Your output should be the line with "- Next steps" plus all following lines to the end of the records, exactly as written and nothing more.

Itemized modification records:
********
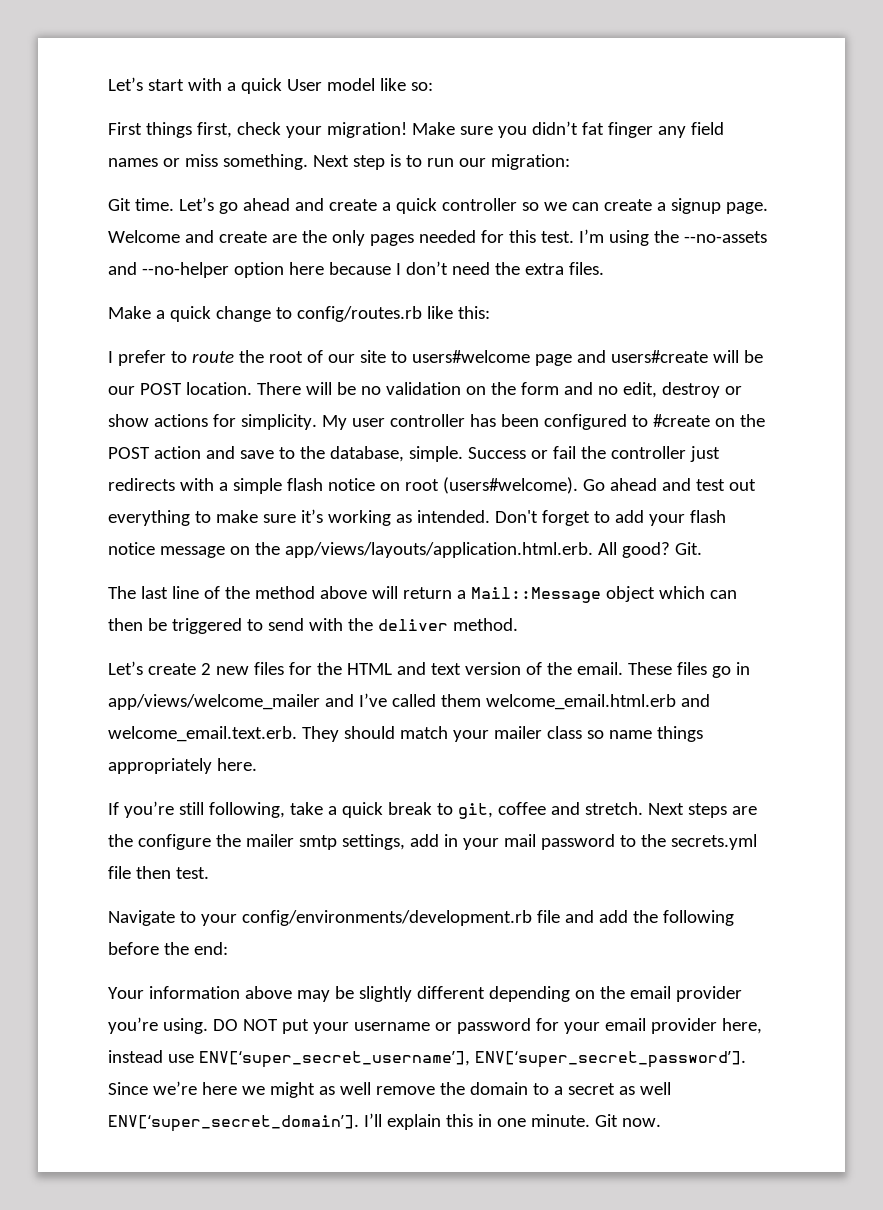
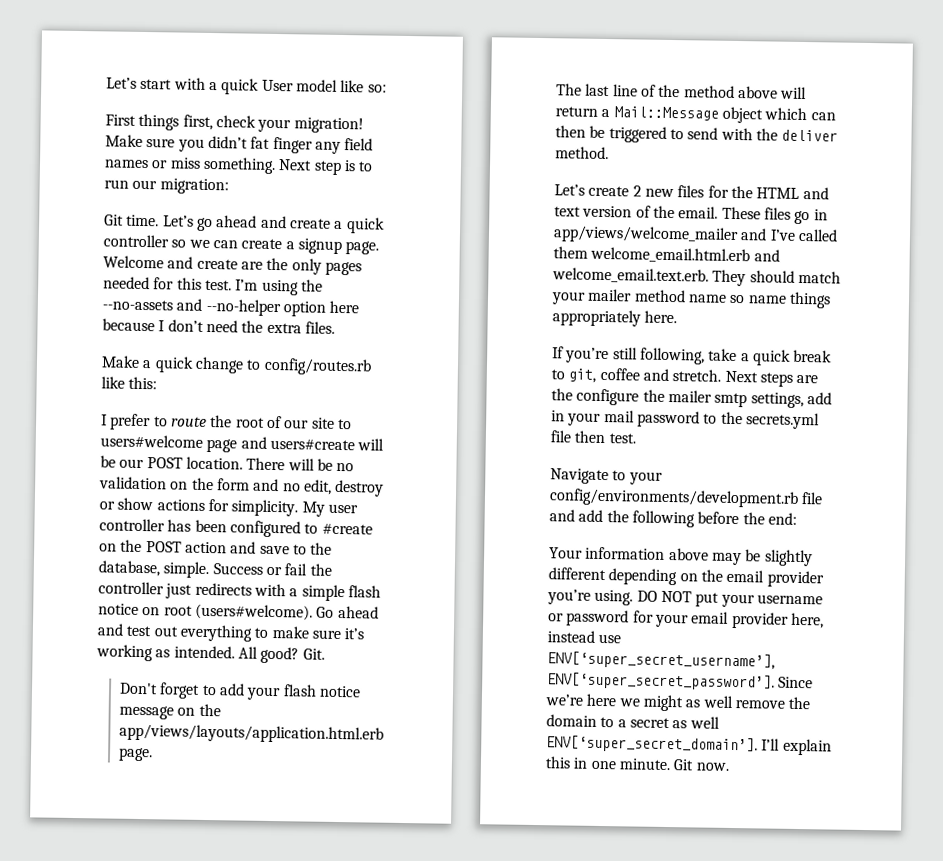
- Go ahead and test out everything to make sure it’s working as intended. Don't forget to add your flash notice message on the app/views/layouts/application.html.erb. All good? Git.
+ Go ahead and test out everything to make sure it’s working as intended. All good? Git.
+ Don't forget to add your flash notice message on the app/views/layouts/application.html.erb page.
- These files go in app/views/welcome_mailer and I’ve called them welcome_email.html.erb and welcome_email.text.erb. They should match your mailer class so name things appropriately here.
+ These files go in app/views/welcome_mailer and I’ve called them welcome_email.html.erb and welcome_email.text.erb. They should match your mailer method name so name things appropriately here.

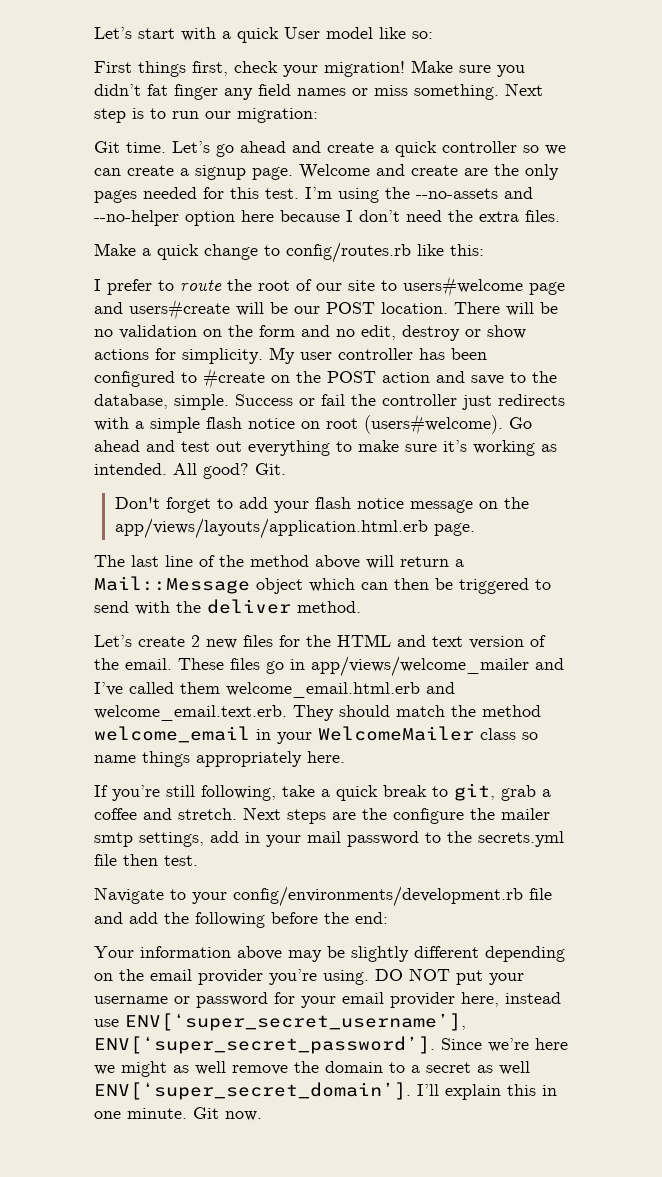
- These files go in app/views/welcome_mailer and I’ve called them welcome_email.html.erb and welcome_email.text.erb. They should match your mailer method name so name things appropriately here.
+ These files go in app/views/welcome_mailer and I’ve called them welcome_email.html.erb and welcome_email.text.erb. They should match the method welcome_email in your WelcomeMailer class so name things appropriately here.
- If you’re still following, take a quick break to git, coffee and stretch.
+ If you’re still following, take a quick break to git, grab a coffee and stretch.

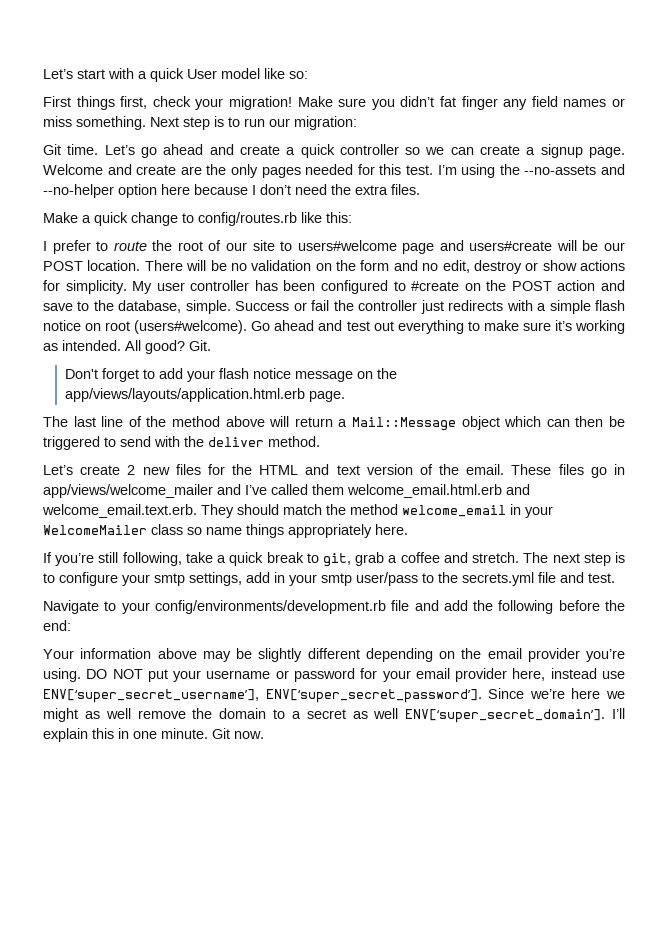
- Next steps are the configure the mailer smtp settings, add in your mail password to the secrets.yml file then test.
+ The next step is to configure your smtp settings, add in your smtp user/pass to the secrets.yml file and test.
********
## SOLUTION FOR THIS EXERCISE
- Next steps are the configure the mailer smtp settings, add in your mail password to the secrets.yml file then test.
+ The next step is to configure your smtp settings, add in your smtp user/pass to the secrets.yml file and test.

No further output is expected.